If you wrap your controller cord up, be sure to leave some slack at the part where it connects to the gamepad. This will prevent stress on the cable that can make it unresponsive. Store your system in a dry place that’s not in direct sunlight. A closet shelf is good, a moist basement is bad. Finally, if you can, keep your games in dust sleeves or in store them in such a way that their connectors won’t get dirty.

Hopefully, you will be able to successfully play your NES with the highest quality possible. Besides the connector, this thing is a tank that will last for years. As long as you keep it clean and maintained, you can keep playing your NES for a long time. Do you have any of your own tips to share for retro gamers today? Impart your wisdom in the comments!

2 Responses to “The Guide to Playing NES Today”

  • 1549 points
    penduin says...

    Two additional hints for fellow would-be retro gamers:

    First, controller extension cables can be bought for cheap and will probably be necessary depending on the size of your living room.

    Second, TV settings, if a using a CRT is not an option. Basically, you want to turn off every “feature” your 1080p LCD TV has, especially when playing old games. Overscan? No. Sharpness? None. Adaptive color enhancement? No. The one exception is if there’s a “game mode”. That you want, to cut down on display lag as much as possible.
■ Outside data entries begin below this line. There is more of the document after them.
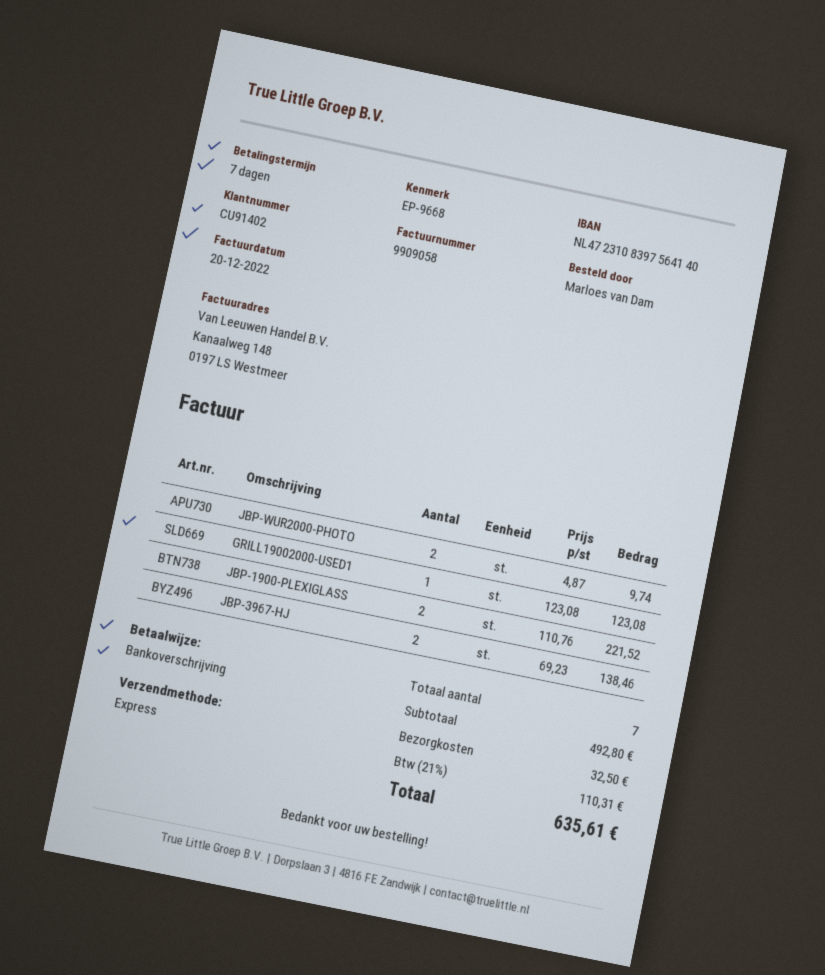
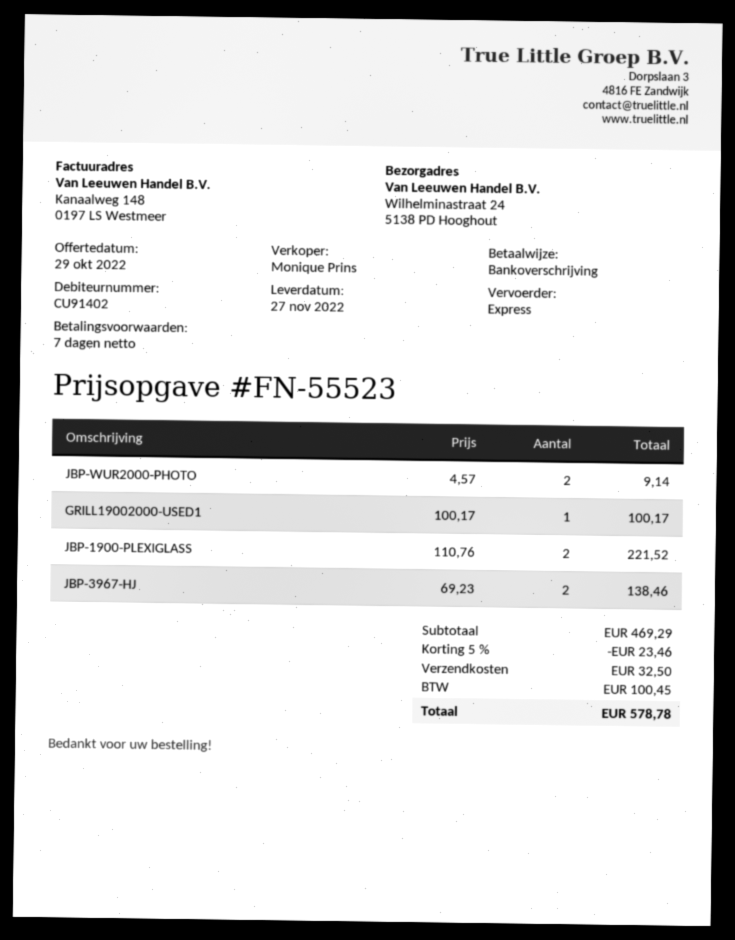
JBP-WUR2000-PHOTO: 2 x 4.87 = 9.74 -> 2 x 4.57 = 9.14
GRILL19002000-USED1: 1 x 123.08 = 123.08 -> 1 x 100.17 = 100.17
subtotal: 492.80 -> 469.29
discount: none -> 5% = 23.46
tax: 110.31 -> 100.45
total: 635.61 -> 578.78

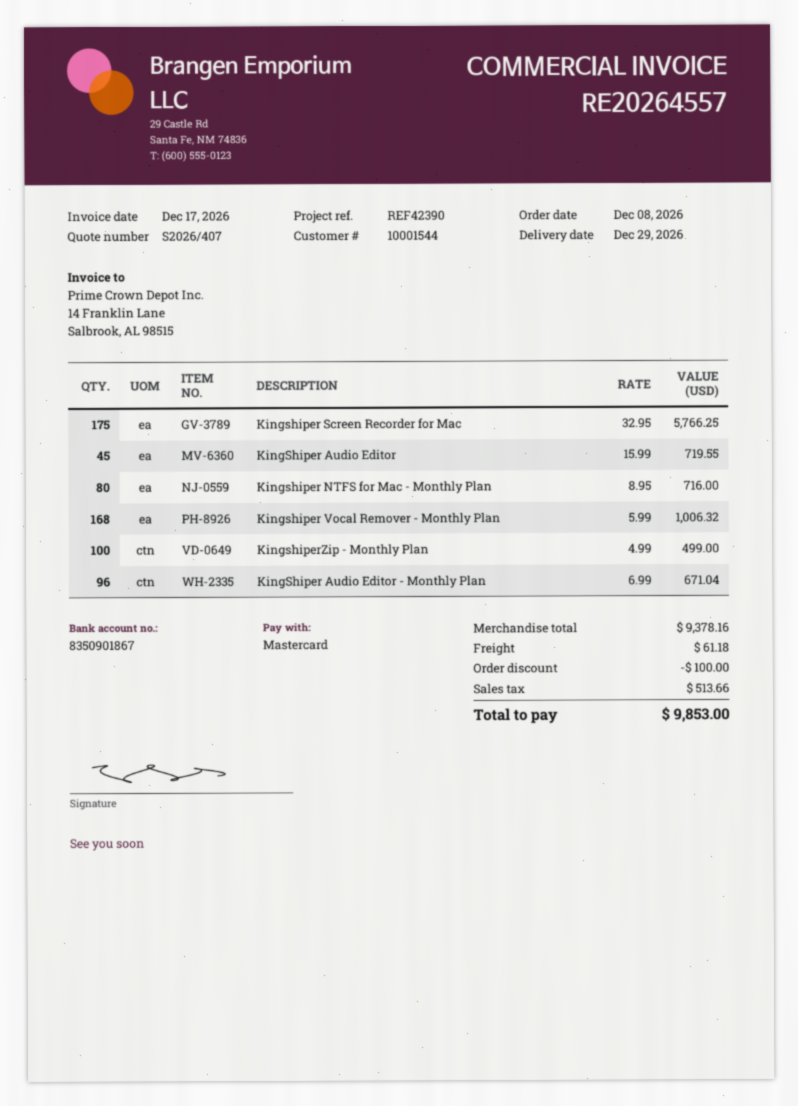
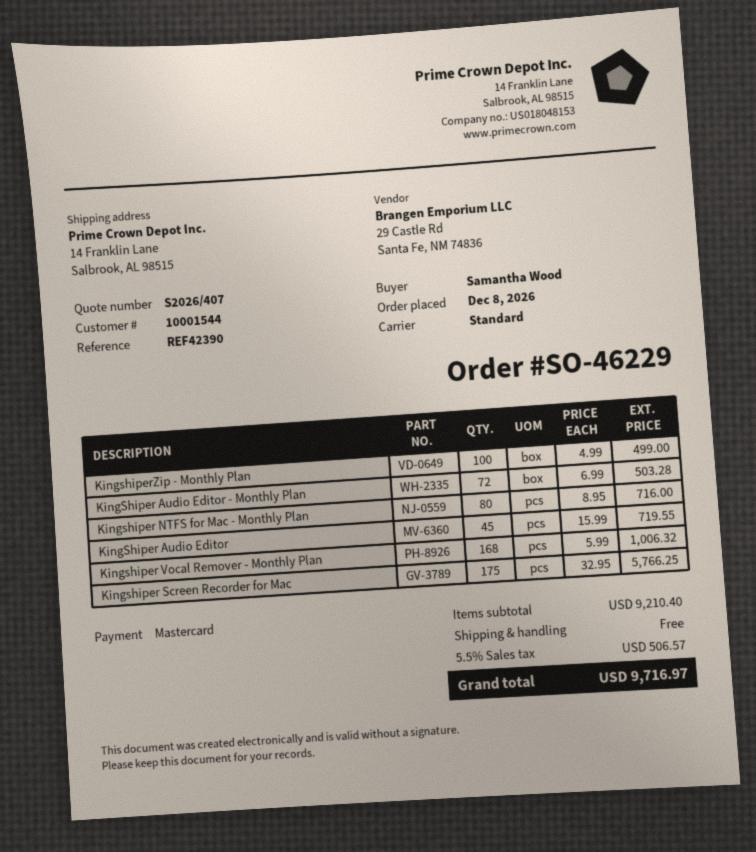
KingShiper Audio Editor - Monthly Plan: 96 x 6.99 = 671.04 -> 72 x 6.99 = 503.28
subtotal: 9378.16 -> 9210.40
discount: 100.00 -> none
shipping: 61.18 -> 0.00
tax: 513.66 -> 506.57
total: 9853.00 -> 9716.97

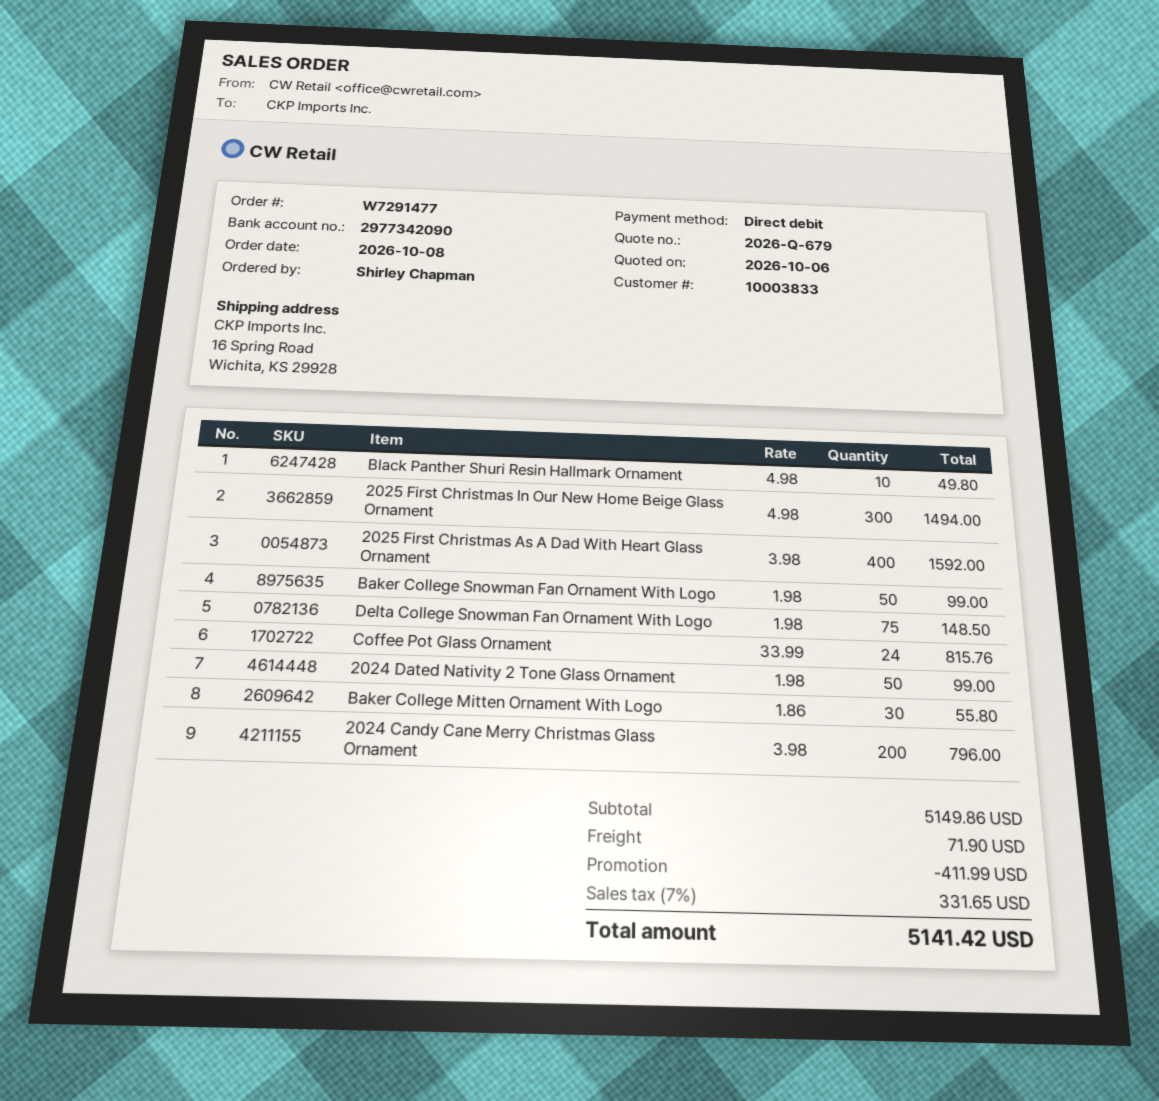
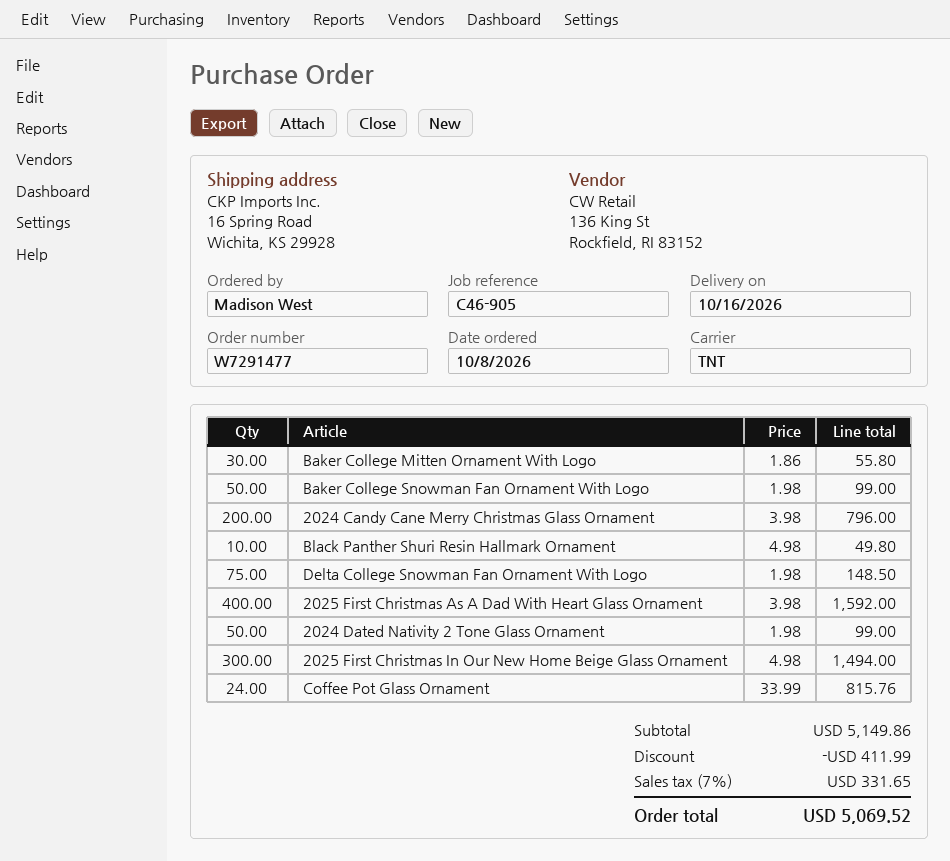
ordered by: Shirley Chapman -> Madison West
shipping: 71.90 -> none
total: 5141.42 -> 5069.52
    One last note about TV settings… Set the display mode to 4:3. The sides of the screen will be black, because that area did not exist on an old tube television. Do NOT stretch these poor games out to 16:9. They weren’t made that way. Everything will look gross and wrong. (Some Genesis games prove to be an exception to this – the Genesis has pixels which are noticeably taller than they are wide, and games like Earthworm Jim actually are closer to “correct” when they are shown stretched. Weird, eh?)

  • 12 points
    Sunnyleafs says...

    I would also recommend buying a game cleaning kit on ebay. Look for one that includes the cleaning solution (works better than plain rubbing alcohol), as well as the security bit needed for the screws on the carts. If you want to get the connectors on the circuit board completely clean you’ll need to open the cart. It’s a simple process but makes a big difference – your carts will play on the first try every time.